Gothic Words for Fear: Corpus-Wide Frequency by Word Family

Of these six families of words for fear, only agis and faurhtei have cognates meaning fear in modern English and German. Both nouns are usually glossed with 'Furcht' or 'fear', with 'Schrecken' or 'terror' added to agis, and a similar pattern appears in the glosses on the cognate verbs.4 The modern glosses link the words to the same conceptual domain and suggest that there is something more severe and immediate about agis than faurhtei, but the dictionaries do not show how the words are used in context to distinguish between related emotions that differ in their cause, operation, and moral value. [End Page 286]

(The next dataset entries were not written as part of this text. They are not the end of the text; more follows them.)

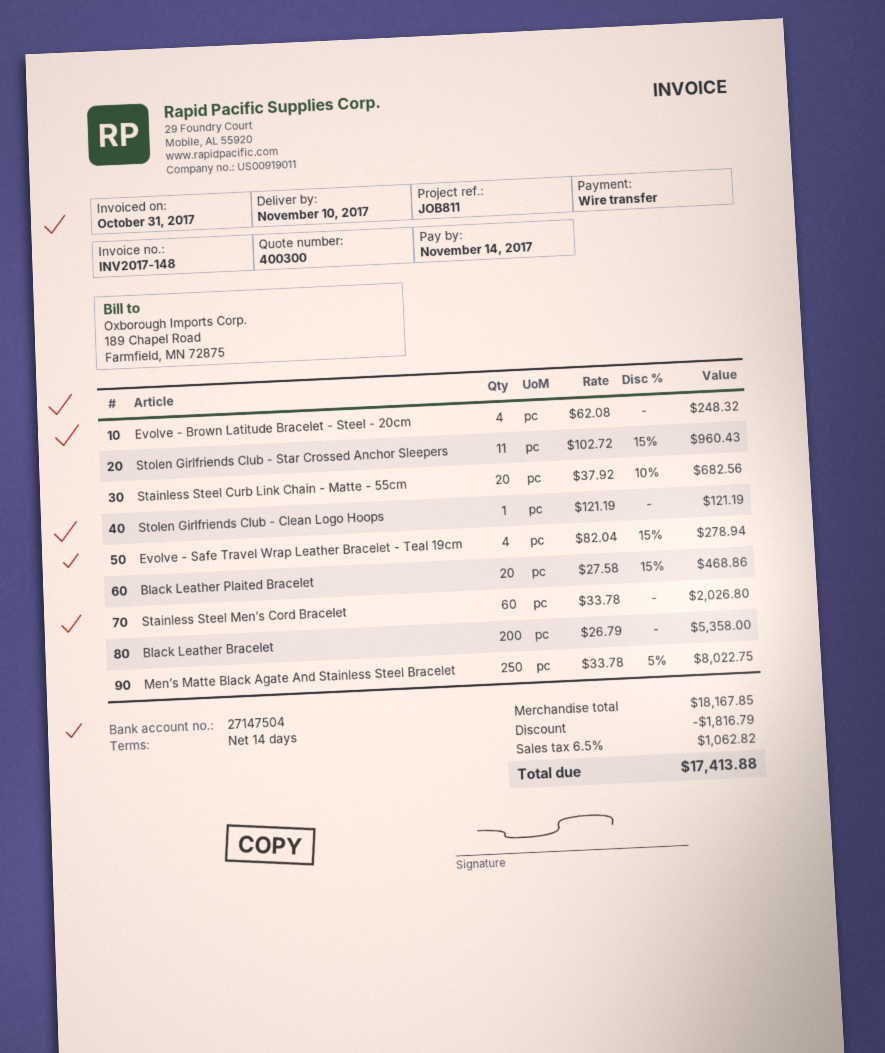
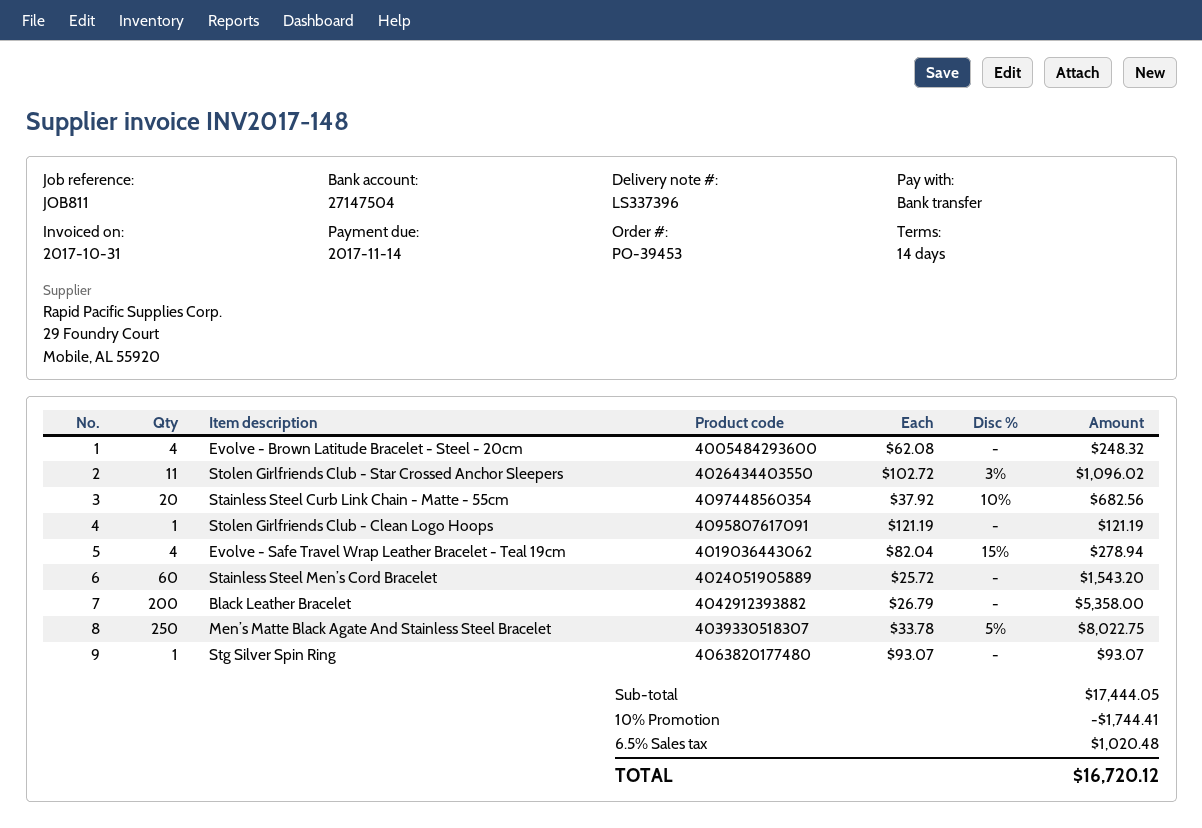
Stolen Girlfriends Club - Star Crossed Anchor Sleepers: 11 x 102.72 - 15% = 960.43 -> 11 x 102.72 - 3% = 1096.02
Black Leather Plaited Bracelet: 20 x 27.58 - 15% = 468.86 -> none
Stainless Steel Men’s Cord Bracelet: 60 x 33.78 = 2026.80 -> 60 x 25.72 = 1543.20
Stg Silver Spin Ring: none -> 1 x 93.07 = 93.07
subtotal: 18167.85 -> 17444.05
discount: 1816.79 -> 1744.41
tax: 6.5% = 1062.82 -> 6.5% = 1020.48
total: 17413.88 -> 16720.12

Words for emotions have their own special problems: except for obvious metaphors, few of the words for emotions can be given satisfying etymologies. Moreover, while the human capacity for emotion is universal, both the words and the emotions they represent are in part shaped by societal conventions that are subject to change.5 Hans-Jürgen Diller offers a plan for investigating the semantics of emotion words by using clues from syntactic as well as narrative context to describe the operation of emotions, their causes, and the identity and condition of the experiencer,6 with attention to genre.7 Diller defines emotion as "a transitory state of mind (not a disposition) experienced by a human (or a human-like character) and caused by some event or circumstance."8 For my purposes, the disposition is the set of qualities and attitudes that make a person likely to react in certain ways to events or circumstances. The difference between an emotion and a disposition is stability: a disposition, though it may change, is durative and relatively stable, whereas an emotion is inherently unstable and transitory. I shall define fear as an emotion, particularly the state of mind that arises when a person recognizes his vulnerability or relative weakness.9

Fear in the New Testament can be divided roughly into categories defined by cause: fear of the divine presence, amazed fear in the face of miracles, fear of other people, fear of natural...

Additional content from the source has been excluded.